This won't work. In most places a centralized system works fine, but in places
where corruption is an issue the blockchain system is still useless because
corrupt officials will just disregard whatever the blockchain says or use
coercion to force you to give up the private keys. There are also many other
impracticalities that preclude its use such as situation where keys are lost
or stolen. What happens when the owner of the keys dies and the keys cannot be
found? What happens when the state needs to force transfer of ownership from
an unwilling party to another based on a judgement of the courts? Ultimately,
the government is the final arbiter on any question of land ownership rights
and any system that does not give the government overriding control of land
ownership registrations is untenable. Of course, if the government has
overriding control of the system, a blockchain is pointless.

> _voting systems_

This does not solve any problems that aren't already solved using a
centralized system that employs cryptographic signatures. If we can trust a
message signed by a citizen's private key, then all we need is a signed
message with their vote; adding in a blockchain serves only to introduce
needless complexity and resource waste.

> _asset transfer and settlement systems_

This is a solved problem.

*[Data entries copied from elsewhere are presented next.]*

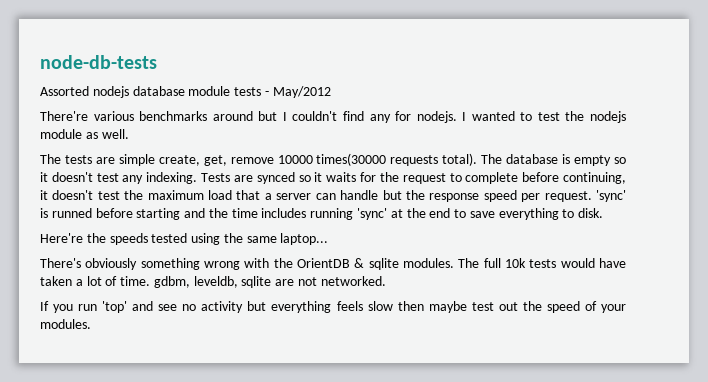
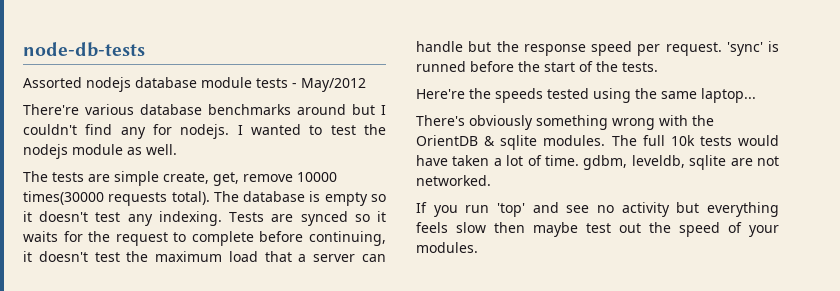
- There're various benchmarks around but I couldn't find any for nodejs.
+ There're various database benchmarks around but I couldn't find any for nodejs.
- 'sync' is runned before starting and the time includes running 'sync' at the end to save everything to disk.
+ 'sync' is runned before the start of the tests.

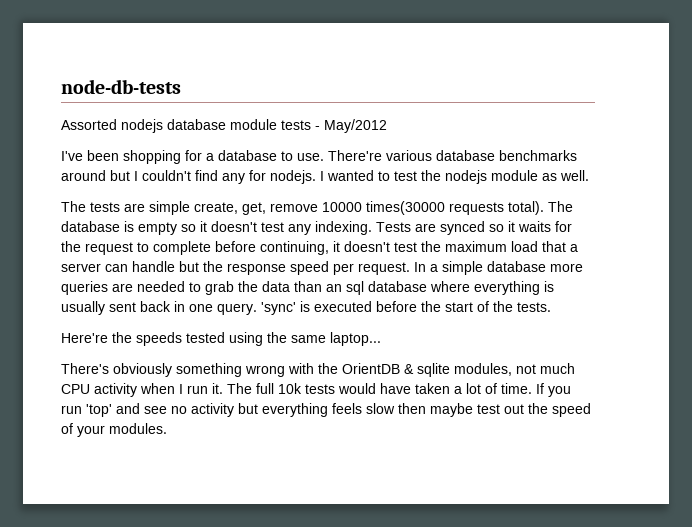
+ I've been shopping for a database to use.
+ In a simple database more queries are needed to grab the data than an sql database where everything is usually sent back in one query.
- 'sync' is runned before the start of the tests.
+ 'sync' is executed before the start of the tests.
- There's obviously something wrong with the OrientDB & sqlite modules.
+ There's obviously something wrong with the OrientDB & sqlite modules, not much CPU activity when I run it.
- The full 10k tests would have taken a lot of time. gdbm, leveldb, sqlite are not networked.
- If you run 'top' and see no activity but everything feels slow then maybe test out the speed of your modules.
+ The full 10k tests would have taken a lot of time. If you run 'top' and see no activity but everything feels slow then maybe test out the speed of your modules.

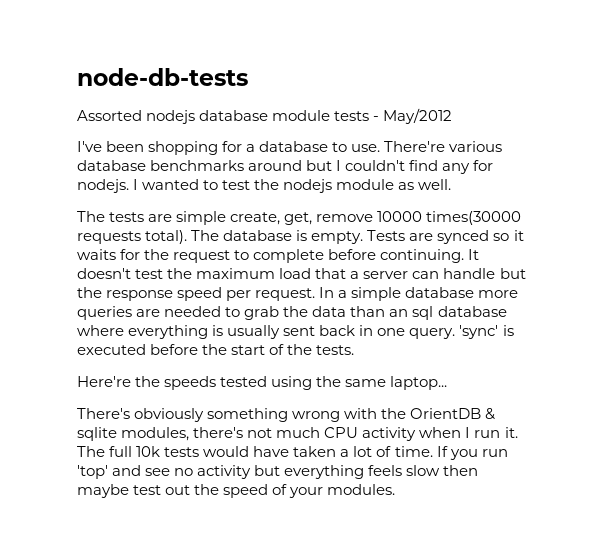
- The database is empty so it doesn't test any indexing.
+ The database is empty.
- Tests are synced so it waits for the request to complete before continuing, it doesn't test the maximum load that a server can handle but the response speed per request.
+ Tests are synced so it waits for the request to complete before continuing. It doesn't test the maximum load that a server can handle but the response speed per request.
- There's obviously something wrong with the OrientDB & sqlite modules, not much CPU activity when I run it.
+ There's obviously something wrong with the OrientDB & sqlite modules, there's not much CPU activity when I run it.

Asset transfer works fine today and actually
functions _better_ in a centralized system where the institutions can
safeguard assets from unacceptable failure scenarios such as having hundreds
of millions of dollars irrevocably wiped out or stolen.

> _tokenisation of (certain) assets (e.g. music IP, royalty flows),_

Pointless. Copyright violators will just ignore the blockchain and if you have
to petition the government to enforce a copyright claim that lives on the
blockchain then there's no benefit to using one since this already happens now
with a centralized database of copyright claims. "Tokenization" of things like
music IP is especially absurd considering the intractable layers of ambiguity
in determining which aspects of a complex artistic work fall under the
copyright. There isn't even a meaningful way to map ownership of a specific
piece of art to a copyright holder's private key since artistic expression is
not measured in discrete streams of bytes which can appear digitally distinct
while looking or sounding practically identical.

Blockchains just don't solve any of these problems.

------
devereaux
I would like to know more about these students interest for crypto.

Previously, most teens and young adults didn't care about the stock market and
trading. It wasn't considered cool.

Now we have a generation that is hooked. They follow their investment on their
cellphone, they take positions on a whim, and yet still to be reacting more
logically than older investors [1].

I want to know what they are interested in, to sell them products they will
like.

1: [https://www.cnbc.com/2018/02/08/younger-investors-are-
remain...](https://www.cnbc.com/2018/02/08/younger-investors-are-remain..).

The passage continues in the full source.